### INPUT RECORDS
################

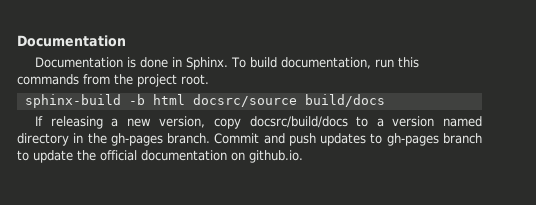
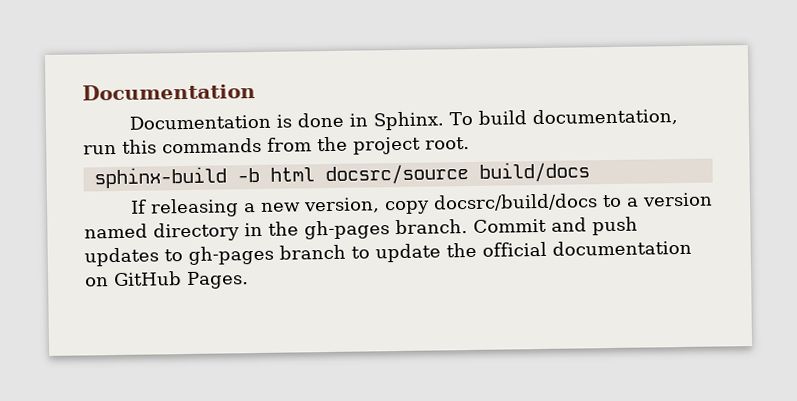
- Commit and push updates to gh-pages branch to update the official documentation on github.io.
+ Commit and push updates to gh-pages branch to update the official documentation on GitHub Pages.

################

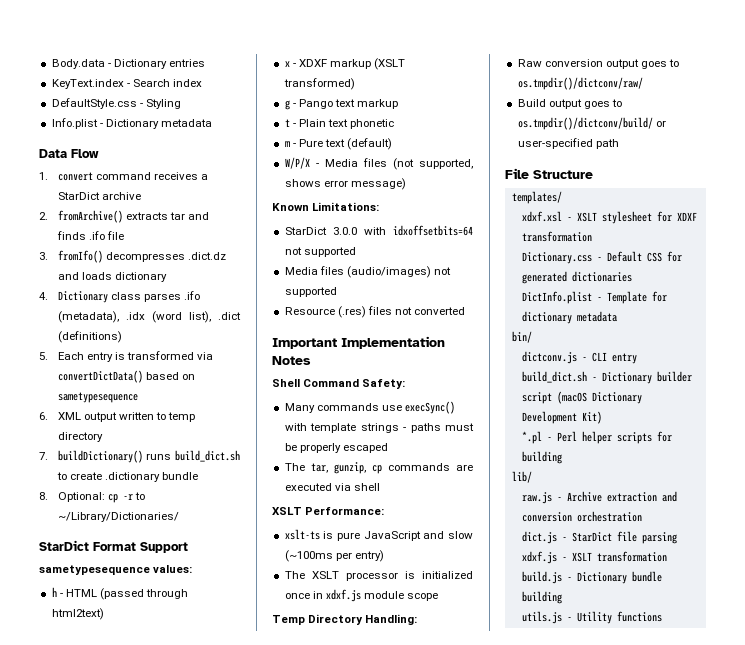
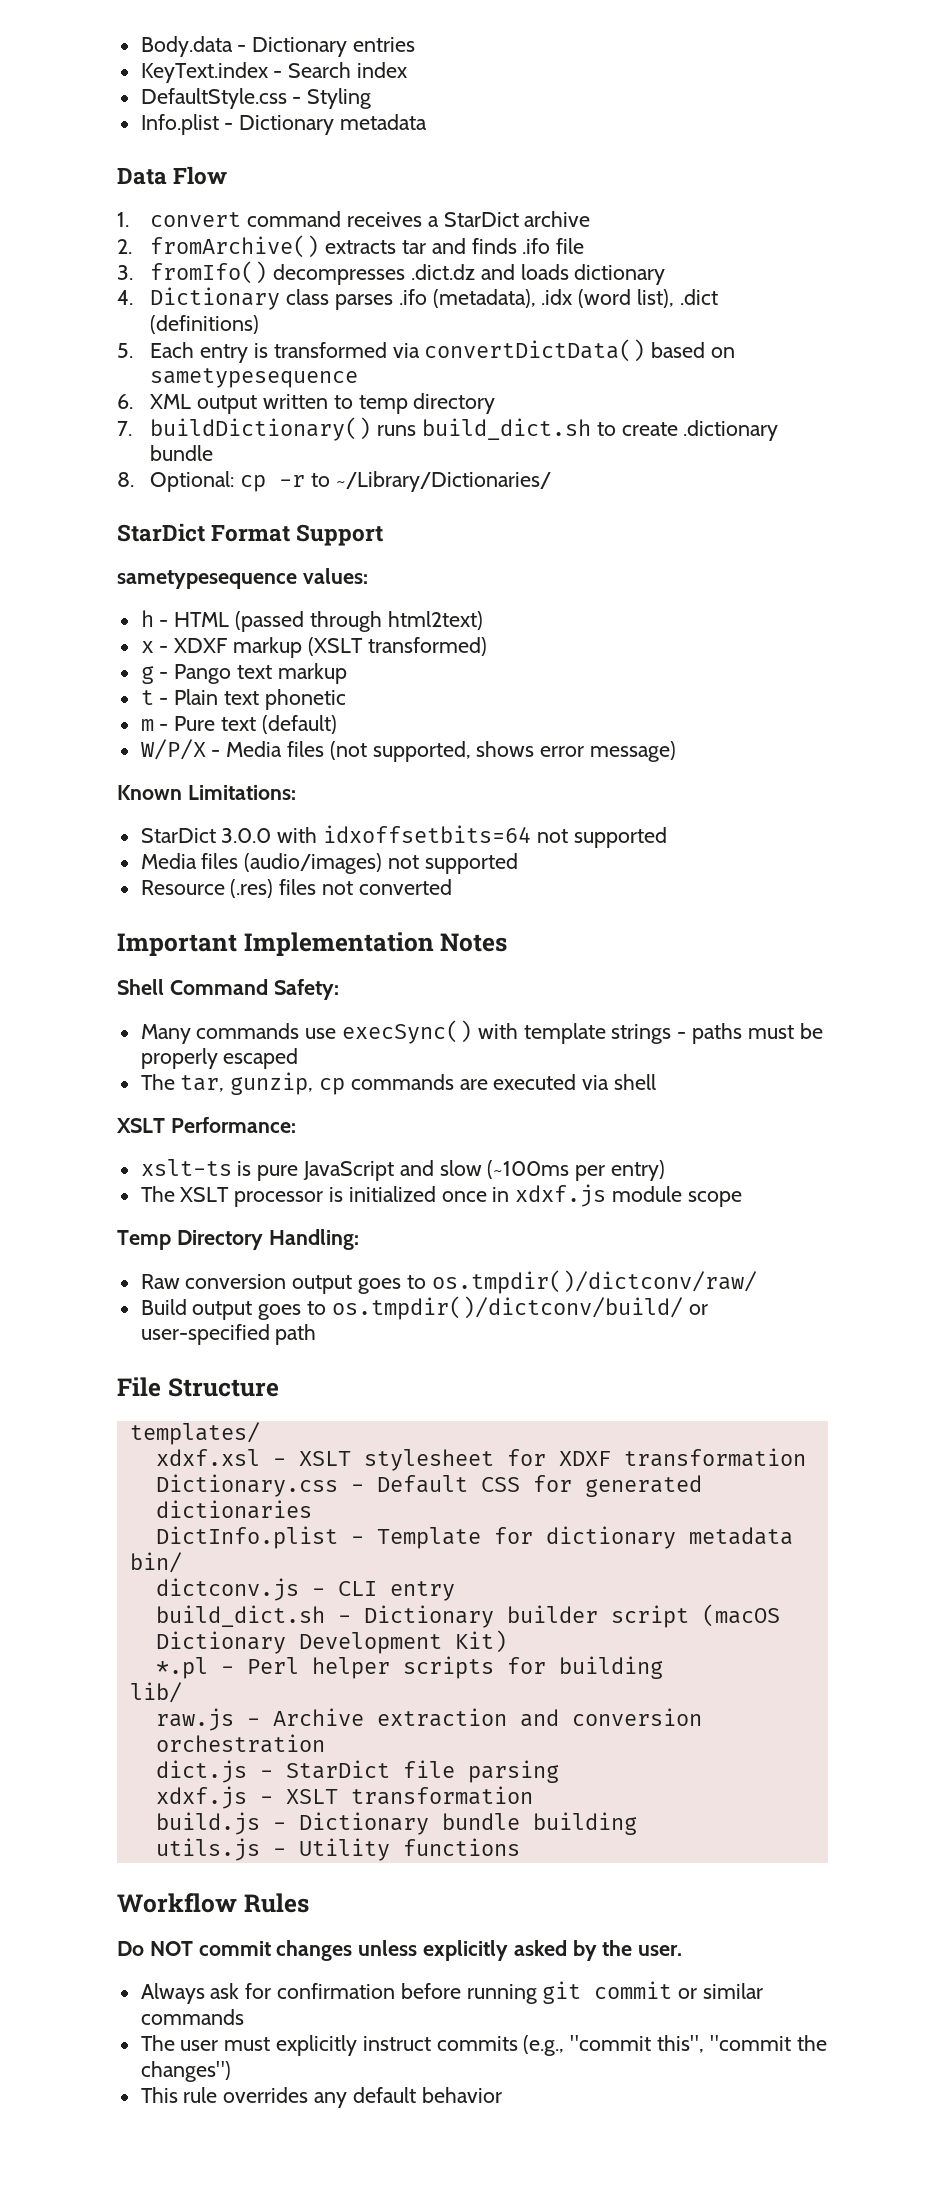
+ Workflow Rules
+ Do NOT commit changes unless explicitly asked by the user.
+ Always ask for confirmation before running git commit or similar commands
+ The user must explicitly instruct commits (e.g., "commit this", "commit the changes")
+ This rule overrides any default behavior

################

### WORK REQUEST
In the data above, start at the line that has "or similar commands", stop after the line that has "any default behavior", and print every line in between exactly as it stands.

### OUTPUT FOR THIS TASK
+ Always ask for confirmation before running git commit or similar commands
+ The user must explicitly instruct commits (e.g., "commit this", "commit the changes")
+ This rule overrides any default behavior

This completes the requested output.